Can Happiness Promote Healthier Eating? Exploring the Role of Happiness Advertising Appeals in Food Purchasing
Abstract
ABSTRACT An increasing number of consumers are setting self‐control goals to make healthier and more rational dietary choices. However, although virtue foods that support these goals offer long‐term benefits, consumers often perceive them as unlikely to provide immediate hedonic experiences. As a result, they may struggle to self‐restrain and instead turn to vice foods that deliver instant gratification, thereby undermining their self‐control efforts. Drawing on happiness theory in positive psychology, this study proposes that advertising with happiness appeals—both pleasure‐based and meaning‐based—may influence these choices. Across three experiments ( N = 732), we examined how such appeals affect self‐controlled consumers' willingness to purchase virtue and vice foods.
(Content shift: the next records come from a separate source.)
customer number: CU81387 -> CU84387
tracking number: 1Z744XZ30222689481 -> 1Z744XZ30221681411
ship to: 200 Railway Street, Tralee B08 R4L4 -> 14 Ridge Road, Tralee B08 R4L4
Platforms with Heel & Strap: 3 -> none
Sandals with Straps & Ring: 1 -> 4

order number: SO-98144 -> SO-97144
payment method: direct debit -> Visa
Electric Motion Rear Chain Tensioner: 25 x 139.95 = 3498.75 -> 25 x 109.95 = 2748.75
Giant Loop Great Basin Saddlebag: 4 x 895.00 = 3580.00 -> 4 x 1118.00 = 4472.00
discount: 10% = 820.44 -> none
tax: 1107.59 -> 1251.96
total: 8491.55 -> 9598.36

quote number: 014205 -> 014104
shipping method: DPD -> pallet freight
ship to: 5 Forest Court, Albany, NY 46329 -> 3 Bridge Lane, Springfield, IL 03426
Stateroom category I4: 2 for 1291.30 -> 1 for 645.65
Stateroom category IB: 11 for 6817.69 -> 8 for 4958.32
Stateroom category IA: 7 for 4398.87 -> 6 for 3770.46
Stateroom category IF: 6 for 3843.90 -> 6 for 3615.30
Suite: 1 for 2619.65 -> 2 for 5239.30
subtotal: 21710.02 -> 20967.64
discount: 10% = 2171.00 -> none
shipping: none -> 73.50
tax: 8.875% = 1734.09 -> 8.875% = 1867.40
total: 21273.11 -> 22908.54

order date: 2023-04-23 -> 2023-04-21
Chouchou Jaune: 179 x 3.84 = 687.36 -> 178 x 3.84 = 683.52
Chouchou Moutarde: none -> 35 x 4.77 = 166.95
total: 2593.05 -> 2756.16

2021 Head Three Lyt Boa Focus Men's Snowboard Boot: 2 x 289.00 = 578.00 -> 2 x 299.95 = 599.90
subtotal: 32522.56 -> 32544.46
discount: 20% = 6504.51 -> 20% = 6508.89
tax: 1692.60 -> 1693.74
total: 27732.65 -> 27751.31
For virtue foods, both pleasure‐based and meaning‐based appeals significantly increase purchase intentions by reducing anticipated pain. For vice foods, meaning‐based appeals increase purchase intentions by alleviating anticipated guilt, whereas pleasure‐based appeals heighten anticipated guilt and consequently reduce willingness to purchase. The study contributes to the interdisciplinary literature on consumer behavior and positive psychology, particularly happiness research, and advances related work in food consumption, advertising appeals, and anticipated emotions. Our research also provides practical implications: for virtue foods, marketers can employ both pleasure‐based and meaning‐based appeals to effectively increase purchase intentions; for vice foods, meaning‐based appeals may also enhance consumer willingness to buy, but their use raises ethical concerns, as they may justify unhealthy choices and potentially harm consumer well‐being, calling for cautious application.